Die Software unterstützt:
- – short-reads alignment aus diversen Dateiformaten (fastq und gzipped fastq, SAM, BAM)
- – Dateiformat-Konversion und Annotation mit Metadaten der Sequenzierung
- – variant calling (SNPs and indels)
- – variant post-processing, including filtering and annotation
- – deletion calling (currently only for paired-end data)
- – Mutationskartierung ausgehend von verschiedenen Kreuzungsschemata
- – Erstellung publikationsfertiger Abbildungen der Kartierungsergebnisse
MiModD is free and open-source (released under GPLv3) and runs under Linux and macOS (10.9 through 10.13) with minimal software requirements.

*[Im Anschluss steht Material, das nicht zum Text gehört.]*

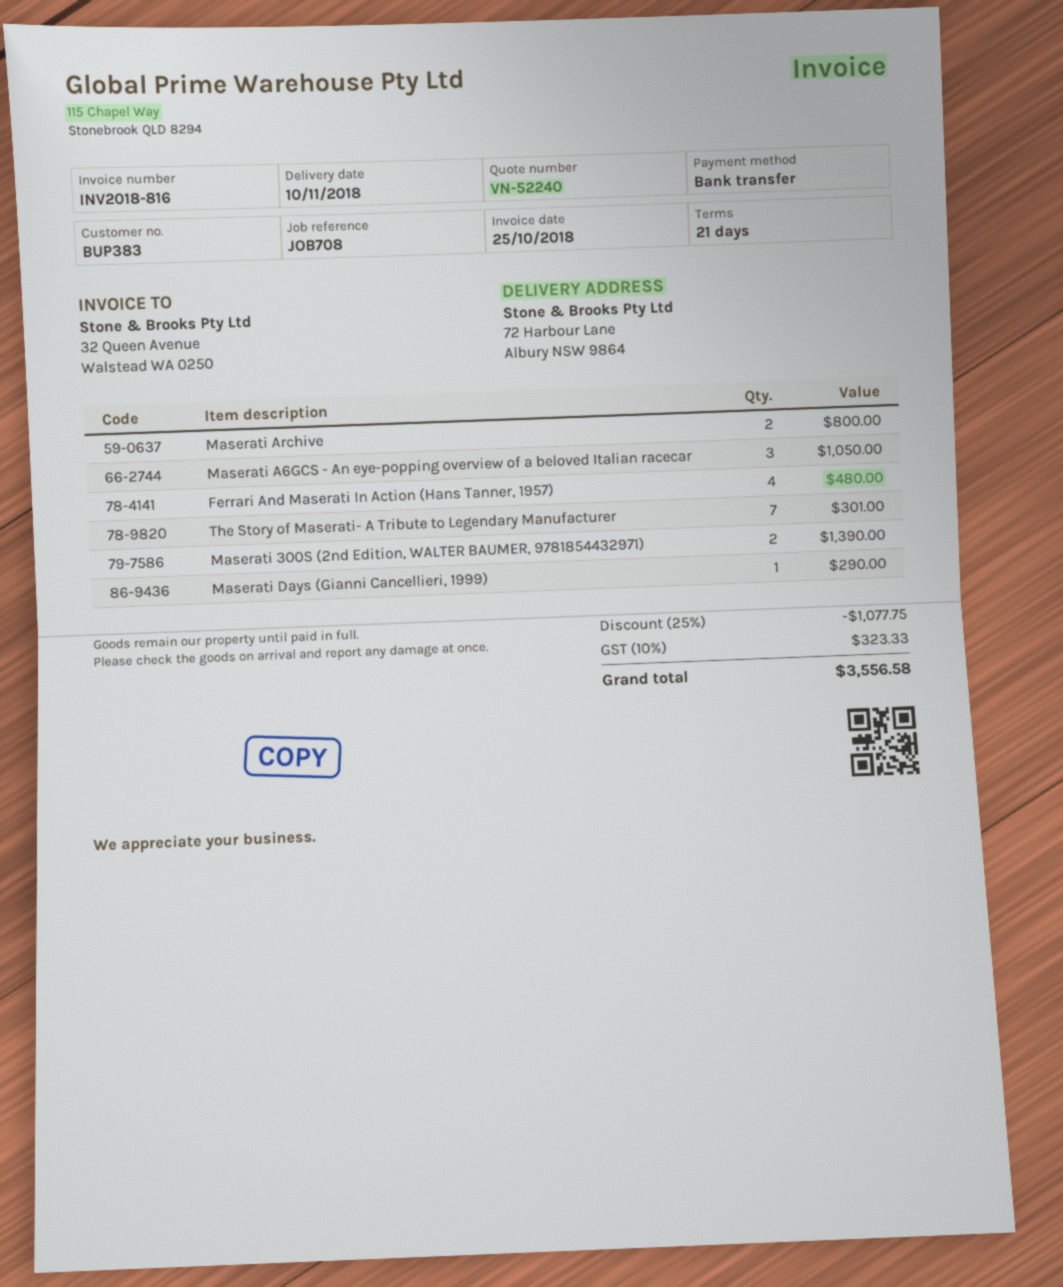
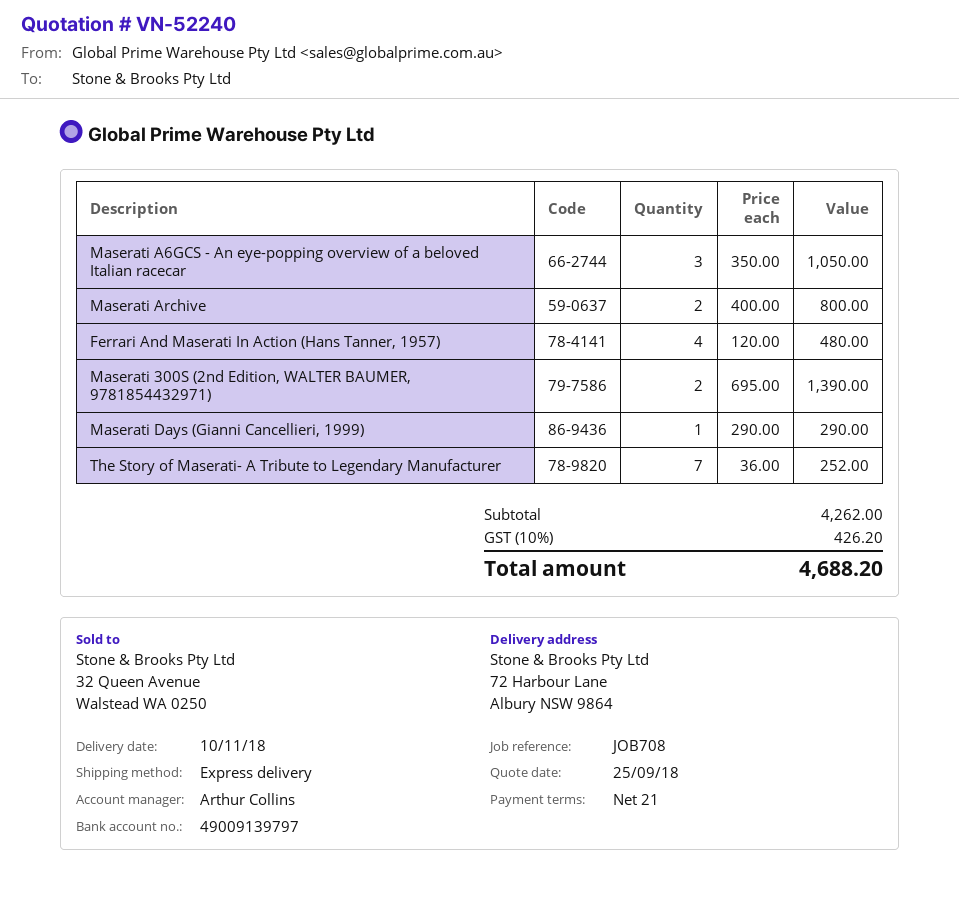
The Story of Maserati- A Tribute to Legendary Manufacturer: 7 for 301.00 -> 7 for 252.00
discount: 25% = 1077.75 -> none
tax: 10% = 323.33 -> 10% = 426.20
total: 3556.58 -> 4688.20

As a standalone package it can be used from the command line, but can also be integrated seamlessly and easily into any local installation of a Galaxy bioinformatics server providing a graphical user interface, database management of results and simple composition of analysis steps into workflows.
Alternativ kann MiModD auch auf einigen öffentlichen Galaxy-Servern benutzt werden.
Detailed information on installation, usage and hardware requirements can be found in the user guide. If you have questions that are not answered there, we will be happy to assist you.
Der Sourcecode (inkl. der Beispieldatensätze) steht auf den Seiten des MiModD Projekts bei sourceforge zum Herunterladen bereit.